What is your annual spending?
It was 80K last year and has consistently reduced each year for the past four years.
What are the main categories (expenses) this spending breaks into?
- Mortgage = 22K
- Groceries = 12K
- Strata (HOA) + Home Maintenance + Utilities = 10K
- Childcare + Other Kid costs = 9K
- Shopping + Gifts = 8K
- Travel + Holidays = 6K
- Cafes + Coffees + Takeaways = 4K
- Car + Petrol + Registration + Public Transport = 4K
- Misc (Donations, Entertainment, Health & Beauty, Other insurances) = 5K
Do you have a budget? If so, how do you implement it?
We follow the “bucket” method and allocate certain percentages of our income to spending/savings buckets automatically. We’re constantly optimising our reoccurring bills.
- 10% = Splurge (short-term discretionary spending – clothes, electronic gadgets, eating out, etc)
- 10% = Smile (longer term discretionary spending – holidays, renovations, Xmas gifts, donations)
- 40% = Everyday expenses (mortgage, strata/HOA, utilities, internet, food, daycare, insurances)

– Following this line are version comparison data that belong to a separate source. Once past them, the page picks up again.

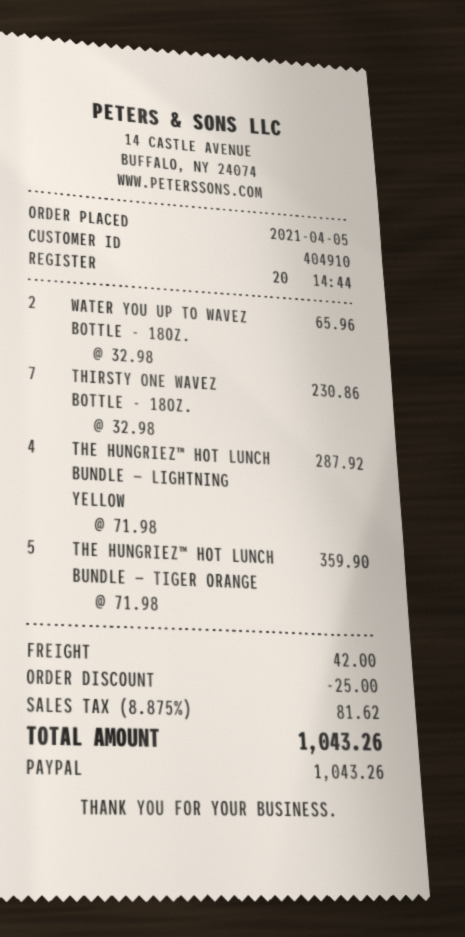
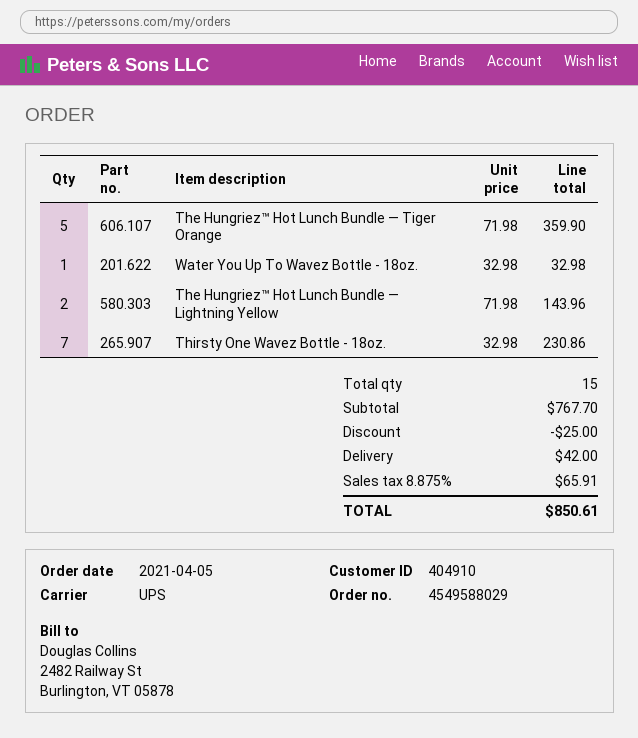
WATER YOU UP TO WAVEZ BOTTLE - 18OZ.: 2 x 32.98 = 65.96 -> 1 x 32.98 = 32.98
THE HUNGRIEZ™ HOT LUNCH BUNDLE — LIGHTNING YELLOW: 4 x 71.98 = 287.92 -> 2 x 71.98 = 143.96
tax: 8.875% = 81.62 -> 8.875% = 65.91
total: 1043.26 -> 850.61

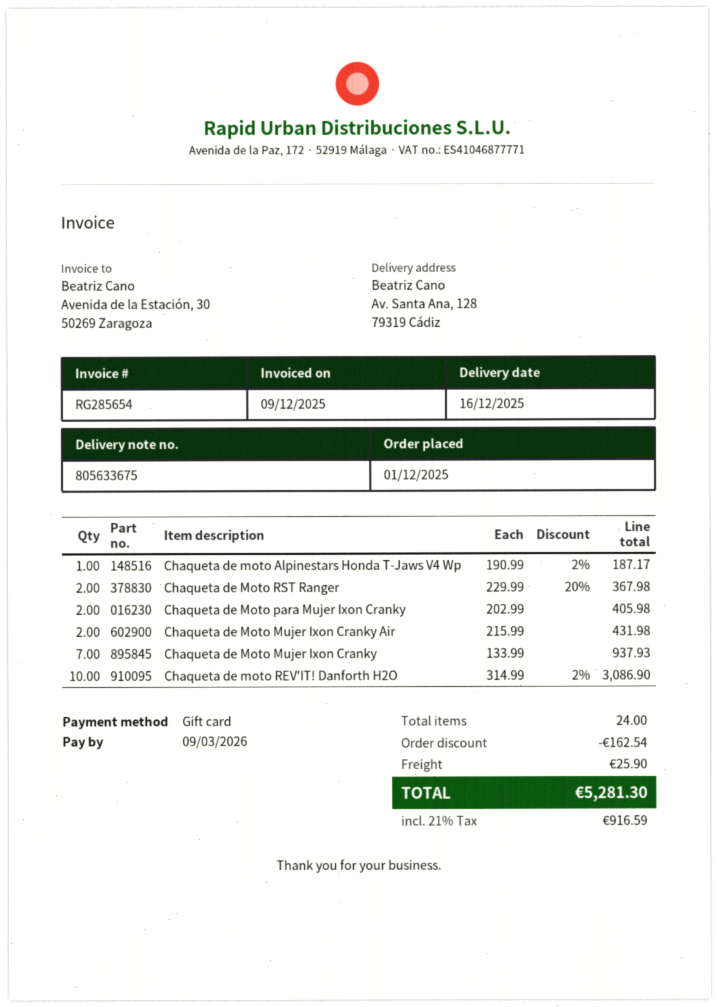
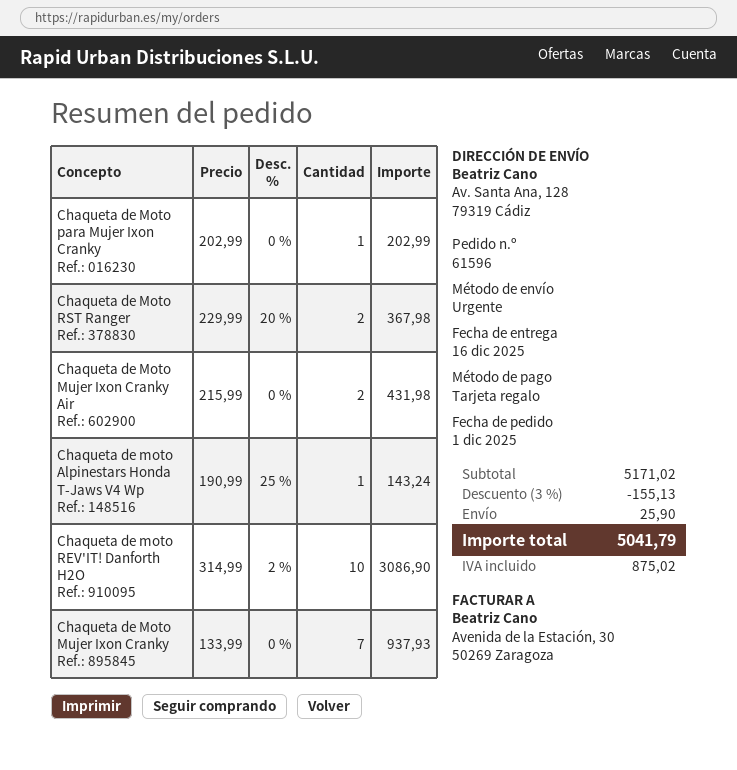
Chaqueta de moto Alpinestars Honda T-Jaws V4 Wp: 1 x 190.99 - 2% = 187.17 -> 1 x 190.99 - 25% = 143.24
Chaqueta de Moto para Mujer Ixon Cranky: 2 x 202.99 = 405.98 -> 1 x 202.99 = 202.99
discount: 162.54 -> 155.13
tax: 916.59 -> 875.02
total: 5281.30 -> 5041.79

- 40% = Savings/Investments
To monitor our spending we use a mobile app called Pocketbook, similar to Mint in the USA. This connects to our visa debit cards and bank accounts and tracks all incomings and outgoings. We have no personal credit cards.
My wife and I have monthly date nights, where we discuss our plans, hopes, dreams, and finances. This is taken directly from Step 1 of the Barefoot Investor’s Barefoot steps. For those who’ve never heard of Scott Pape the Barefoot Investor, he’s essentially the Australian version of Dave Ramsey, but with a bit of Crocodile Dundee charm.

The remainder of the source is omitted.